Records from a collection
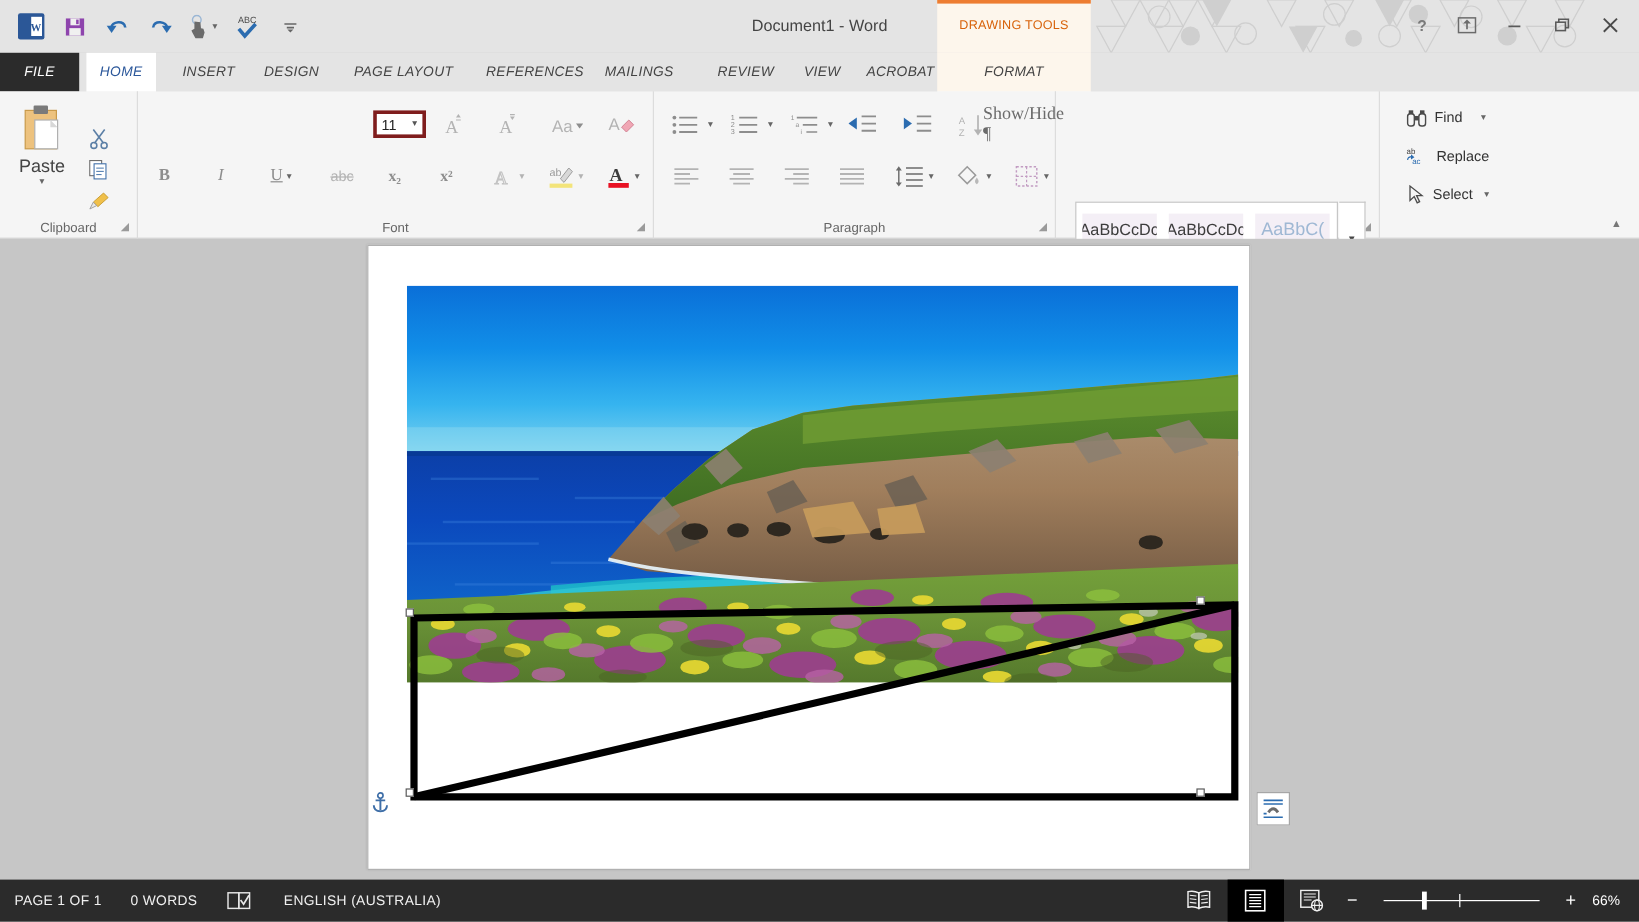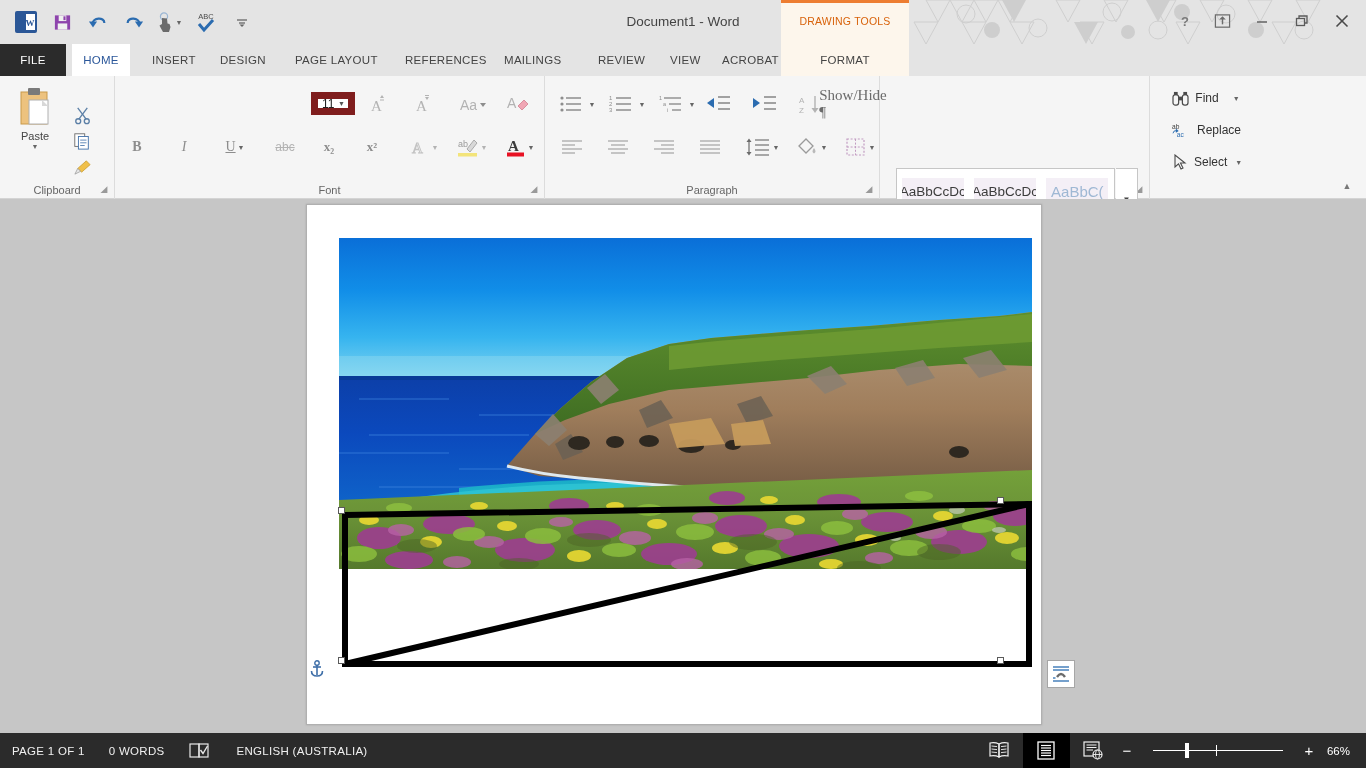--- a/index.html
+++ b/index.html
@@ -61,21 +61,21 @@
   }
 
   
   .tabstrip {
     position: absolute; left: 0; top: 44px; width: 1366px; height: 32px;
     background: #e4e4e4;
   }
   .tab {
     position: absolute; top: 0; height: 48px; line-height: 33px;
     font-size: 11.5px; color: #444; text-transform: uppercase;
-    padding: 0 12px; letter-spacing: .3px; white-space: nowrap;
+    padding: 0 12px; letter-spacing: .3px; white-space: nowrap; font-style: italic;
   }
   .tab.file { background: #2b2b2b; color: #fff; }
   .tab.active { background: #fff; color: #2b579a; }
   .tab.format-tab { background: #fdf6ec; color: #444; }
 
   .user-area {
     position: absolute; right: 8px; top: 44px; height: 32px;
     display: flex; align-items: center; gap: 5px;
   }
   .user-name { font-size: 12px; color: #666; }
@@ -113,32 +113,32 @@
     display: flex; align-items: center; justify-content: center;
     position: absolute; cursor: default;
   }
   .caret { font-size: 7px; color: #666; margin-left: 2px; }
 
   
   .paste-big {
     position: absolute; left: 8px; top: 6px; width: 54px; height: 90px;
     display: flex; flex-direction: column; align-items: center; padding-top: 4px;
   }
-  .paste-label { font-size: 11px; color: #444; margin-top: 2px; }
+  .paste-label { font-size: 15px; color: #444; margin-top: 2px; }
   .paste-caret { font-size: 7px; color: #666; margin-top: 1px; }
 
   
   .fontname-box {
     position: absolute; left: 122px; top: 95px; width: 188px; height: 23px;
     border: 1px solid #a9a9a9; background: #fff; display: flex; align-items: center;
     font-size: 12px; color: #222; padding-left: 4px;
   }
   .fontsize-box {
     position: absolute; left: 311px; top: 95px; width: 44px; height: 23px;
-    border: 7px solid #7f1d1d; background: #fff; display: flex; align-items: center;
+    border: 3px solid #7f1d1d; background: #fff; display: flex; align-items: center;
     font-size: 12px; color: #222; padding-left: 4px;
   }
   .combo-arrow {
     position: absolute; right: 3px; top: 0; bottom: 0;
     display: flex; align-items: center; font-size: 7px; color: #555;
   }
   .disabled-glyph { color: #b3b3b3; }
 
   
   .styles-box {

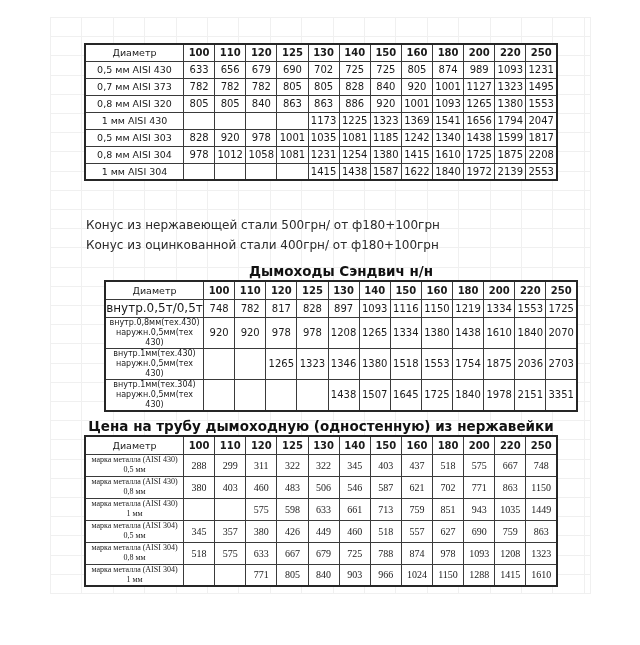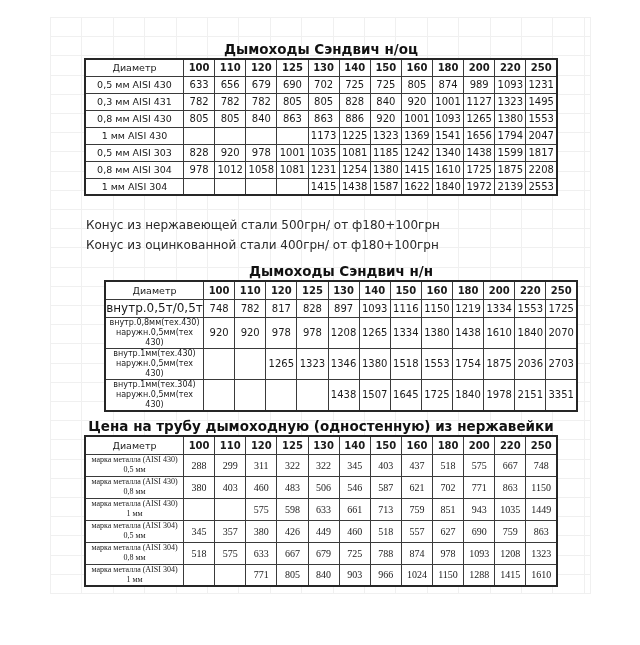--- a/index.html
+++ b/index.html
@@ -49,21 +49,20 @@
   .n1{top:218px;}
   .n2{top:238px;}
 </style>
 </head>
 <body>
 
 <div class="canvas">
   <div class="grid-bg"></div>
 
   <section class="block b1">
-    <div class="tbl-title">Дымоходы Сэндвич н/оц</div>
     <table class="t t1">
         <thead>
           <tr>
             <th class="lbl">Диаметр</th>
             <th>100</th>
             <th>110</th>
             <th>120</th>
             <th>125</th>
             <th>130</th>
             <th>140</th>
@@ -85,36 +84,36 @@
             <td>702</td>
             <td>725</td>
             <td>725</td>
             <td>805</td>
             <td>874</td>
             <td>989</td>
             <td>1093</td>
             <td>1231</td>
           </tr>
           <tr>
-            <td class="lbl">0,3 мм AISI 431</td>
+            <td class="lbl">0,7 мм AISI 373</td>
             <td>782</td>
             <td>782</td>
             <td>782</td>
             <td>805</td>
             <td>805</td>
             <td>828</td>
             <td>840</td>
             <td>920</td>
             <td>1001</td>
             <td>1127</td>
             <td>1323</td>
             <td>1495</td>
           </tr>
           <tr>
-            <td class="lbl">0,8 мм AISI 430</td>
+            <td class="lbl">0,8 мм AISI 320</td>
             <td>805</td>
             <td>805</td>
             <td>840</td>
             <td>863</td>
             <td>863</td>
             <td>886</td>
             <td>920</td>
             <td>1001</td>
             <td>1093</td>
             <td>1265</td>

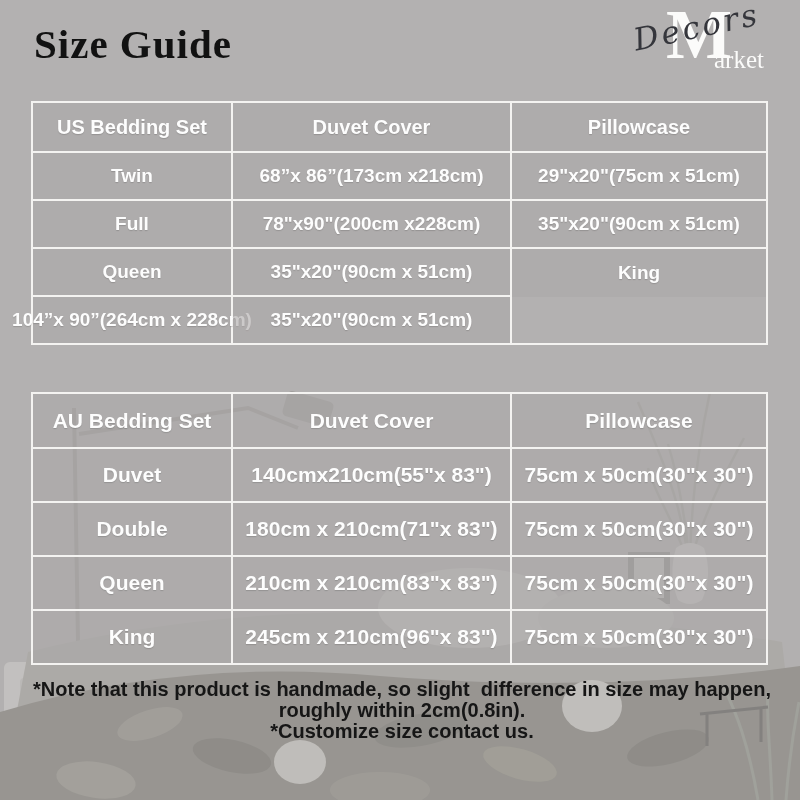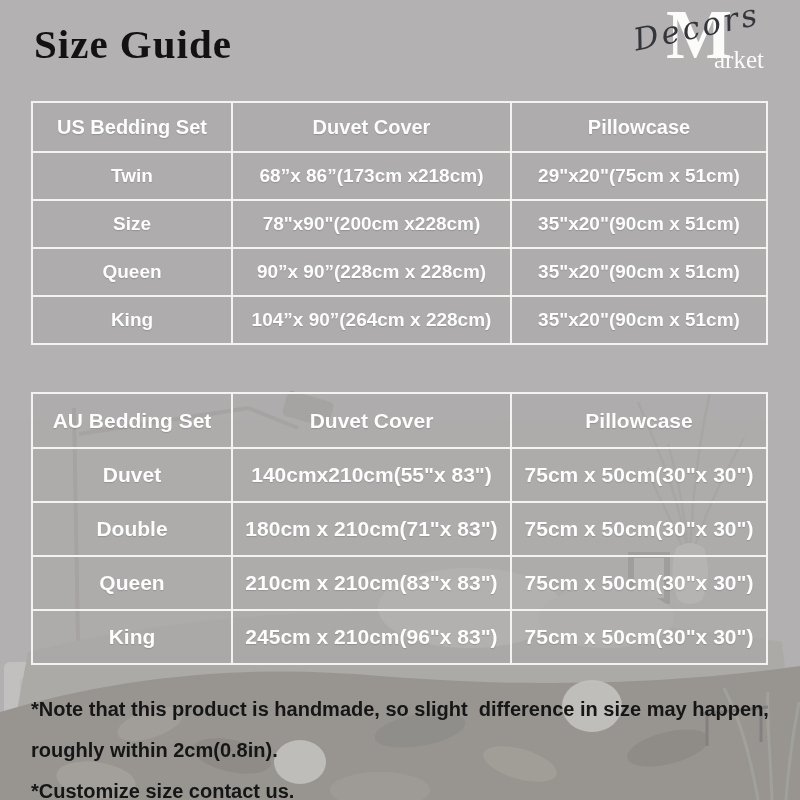--- a/index.html
+++ b/index.html
@@ -3,21 +3,21 @@
 <meta charset="utf-8">
 <style>
   html,body{margin:0;padding:0;background:#888;}
   .canvas{
     position:relative;width:800px;height:800px;overflow:hidden;
     background:#b2b0af;font-family:"Liberation Sans",sans-serif;
     -webkit-font-smoothing:antialiased;
   }
   .bg-photo{position:absolute;inset:0;}
   .bg-overlay{position:absolute;inset:0;background:rgba(178,176,175,0.5);}
-  .content{position:absolute;inset:0;}
+  .content{position:absolute;inset:0;text-align:center;}
 
   
   .page-title{
     position:absolute;left:34px;top:20px;margin:0;
     font-family:"Liberation Serif",serif;font-weight:700;
     font-size:41px;letter-spacing:1px;color:#121212;
   }
   .logo{position:absolute;right:20px;top:8px;width:140px;height:78px;}
   .logo-m{
     position:absolute;left:26px;top:-8px;
@@ -59,21 +59,20 @@
   .t-us .cell{font-size:19px;}
   .t-us .cell.hdr{font-size:20px;}
   .t-au .cell{font-size:21px;}
   .t-au .cell.hdr{font-size:21px;}
 
   
   .notes{position:absolute;left:31px;top:679px;width:742px;color:#161616;}
   .note-line{
     font-size:20px;font-weight:700;line-height:21px;
     white-space:pre-wrap;
-    margin-top:20px;
   }
   .note-secondary{}
 </style>
 </head>
 <body>
 
 <div class="canvas">
 
   <svg class="bg-photo" viewBox="0 0 800 800" aria-hidden="true">
     <rect width="800" height="800" fill="#b3b1b0"></rect>
@@ -140,26 +139,25 @@
 
     <div class="size-table t-us">
       <div class="cell hdr">US Bedding Set</div>
       <div class="cell hdr">Duvet Cover</div>
       <div class="cell hdr">Pillowcase</div>
 
       <div class="cell">Twin</div>
       <div class="cell">68”x 86”(173cm x218cm)</div>
       <div class="cell">29"x20"(75cm x 51cm)</div>
 
-      <div class="cell">Size</div>
+      <div class="cell">Full</div>
       <div class="cell">78"x90"(200cm x228cm)</div>
       <div class="cell">35"x20"(90cm x 51cm)</div>
 
       <div class="cell">Queen</div>
-      <div class="cell">90”x 90”(228cm x 228cm)</div>
       <div class="cell">35"x20"(90cm x 51cm)</div>
 
       <div class="cell">King</div>
       <div class="cell">104”x 90”(264cm x 228cm)</div>
       <div class="cell">35"x20"(90cm x 51cm)</div>
     </div>
 
     <div class="size-table t-au">
       <div class="cell hdr">AU Bedding Set</div>
       <div class="cell hdr">Duvet Cover</div>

REQUIRED ACTION:
Although the records contain pictures, print only the rest, exactly as written.

RESULT OF THIS TASK:
--- a/index.html
+++ b/index.html
@@ -61,21 +61,21 @@
   }
 
   
   .tabstrip {
     position: absolute; left: 0; top: 44px; width: 1366px; height: 32px;
     background: #e4e4e4;
   }
   .tab {
     position: absolute; top: 0; height: 48px; line-height: 33px;
     font-size: 11.5px; color: #444; text-transform: uppercase;
-    padding: 0 12px; letter-spacing: .3px; white-space: nowrap;
+    padding: 0 12px; letter-spacing: .3px; white-space: nowrap; font-style: italic;
   }
   .tab.file { background: #2b2b2b; color: #fff; }
   .tab.active { background: #fff; color: #2b579a; }
   .tab.format-tab { background: #fdf6ec; color: #444; }
 
   .user-area {
     position: absolute; right: 8px; top: 44px; height: 32px;
     display: flex; align-items: center; gap: 5px;
   }
   .user-name { font-size: 12px; color: #666; }
@@ -113,32 +113,32 @@
     display: flex; align-items: center; justify-content: center;
     position: absolute; cursor: default;
   }
   .caret { font-size: 7px; color: #666; margin-left: 2px; }
 
   
   .paste-big {
     position: absolute; left: 8px; top: 6px; width: 54px; height: 90px;
     display: flex; flex-direction: column; align-items: center; padding-top: 4px;
   }
-  .paste-label { font-size: 11px; color: #444; margin-top: 2px; }
+  .paste-label { font-size: 15px; color: #444; margin-top: 2px; }
   .paste-caret { font-size: 7px; color: #666; margin-top: 1px; }
 
   
   .fontname-box {
     position: absolute; left: 122px; top: 95px; width: 188px; height: 23px;
     border: 1px solid #a9a9a9; background: #fff; display: flex; align-items: center;
     font-size: 12px; color: #222; padding-left: 4px;
   }
   .fontsize-box {
     position: absolute; left: 311px; top: 95px; width: 44px; height: 23px;
-    border: 7px solid #7f1d1d; background: #fff; display: flex; align-items: center;
+    border: 3px solid #7f1d1d; background: #fff; display: flex; align-items: center;
     font-size: 12px; color: #222; padding-left: 4px;
   }
   .combo-arrow {
     position: absolute; right: 3px; top: 0; bottom: 0;
     display: flex; align-items: center; font-size: 7px; color: #555;
   }
   .disabled-glyph { color: #b3b3b3; }
 
   
   .styles-box {

--- a/index.html
+++ b/index.html
@@ -49,21 +49,20 @@
   .n1{top:218px;}
   .n2{top:238px;}
 </style>
 </head>
 <body>
 
 <div class="canvas">
   <div class="grid-bg"></div>
 
   <section class="block b1">
-    <div class="tbl-title">Дымоходы Сэндвич н/оц</div>
     <table class="t t1">
         <thead>
           <tr>
             <th class="lbl">Диаметр</th>
             <th>100</th>
             <th>110</th>
             <th>120</th>
             <th>125</th>
             <th>130</th>
             <th>140</th>
@@ -85,36 +84,36 @@
             <td>702</td>
             <td>725</td>
             <td>725</td>
             <td>805</td>
             <td>874</td>
             <td>989</td>
             <td>1093</td>
             <td>1231</td>
           </tr>
           <tr>
-            <td class="lbl">0,3 мм AISI 431</td>
+            <td class="lbl">0,7 мм AISI 373</td>
             <td>782</td>
             <td>782</td>
             <td>782</td>
             <td>805</td>
             <td>805</td>
             <td>828</td>
             <td>840</td>
             <td>920</td>
             <td>1001</td>
             <td>1127</td>
             <td>1323</td>
             <td>1495</td>
           </tr>
           <tr>
-            <td class="lbl">0,8 мм AISI 430</td>
+            <td class="lbl">0,8 мм AISI 320</td>
             <td>805</td>
             <td>805</td>
             <td>840</td>
             <td>863</td>
             <td>863</td>
             <td>886</td>
             <td>920</td>
             <td>1001</td>
             <td>1093</td>
             <td>1265</td>

--- a/index.html
+++ b/index.html
@@ -3,21 +3,21 @@
 <meta charset="utf-8">
 <style>
   html,body{margin:0;padding:0;background:#888;}
   .canvas{
     position:relative;width:800px;height:800px;overflow:hidden;
     background:#b2b0af;font-family:"Liberation Sans",sans-serif;
     -webkit-font-smoothing:antialiased;
   }
   .bg-photo{position:absolute;inset:0;}
   .bg-overlay{position:absolute;inset:0;background:rgba(178,176,175,0.5);}
-  .content{position:absolute;inset:0;}
+  .content{position:absolute;inset:0;text-align:center;}
 
   
   .page-title{
     position:absolute;left:34px;top:20px;margin:0;
     font-family:"Liberation Serif",serif;font-weight:700;
     font-size:41px;letter-spacing:1px;color:#121212;
   }
   .logo{position:absolute;right:20px;top:8px;width:140px;height:78px;}
   .logo-m{
     position:absolute;left:26px;top:-8px;
@@ -59,21 +59,20 @@
   .t-us .cell{font-size:19px;}
   .t-us .cell.hdr{font-size:20px;}
   .t-au .cell{font-size:21px;}
   .t-au .cell.hdr{font-size:21px;}
 
   
   .notes{position:absolute;left:31px;top:679px;width:742px;color:#161616;}
   .note-line{
     font-size:20px;font-weight:700;line-height:21px;
     white-space:pre-wrap;
-    margin-top:20px;
   }
   .note-secondary{}
 </style>
 </head>
 <body>
 
 <div class="canvas">
 
   <svg class="bg-photo" viewBox="0 0 800 800" aria-hidden="true">
     <rect width="800" height="800" fill="#b3b1b0"></rect>
@@ -140,26 +139,25 @@
 
     <div class="size-table t-us">
       <div class="cell hdr">US Bedding Set</div>
       <div class="cell hdr">Duvet Cover</div>
       <div class="cell hdr">Pillowcase</div>
 
       <div class="cell">Twin</div>
       <div class="cell">68”x 86”(173cm x218cm)</div>
       <div class="cell">29"x20"(75cm x 51cm)</div>
 
-      <div class="cell">Size</div>
+      <div class="cell">Full</div>
       <div class="cell">78"x90"(200cm x228cm)</div>
       <div class="cell">35"x20"(90cm x 51cm)</div>
 
       <div class="cell">Queen</div>
-      <div class="cell">90”x 90”(228cm x 228cm)</div>
       <div class="cell">35"x20"(90cm x 51cm)</div>
 
       <div class="cell">King</div>
       <div class="cell">104”x 90”(264cm x 228cm)</div>
       <div class="cell">35"x20"(90cm x 51cm)</div>
     </div>
 
     <div class="size-table t-au">
       <div class="cell hdr">AU Bedding Set</div>
       <div class="cell hdr">Duvet Cover</div>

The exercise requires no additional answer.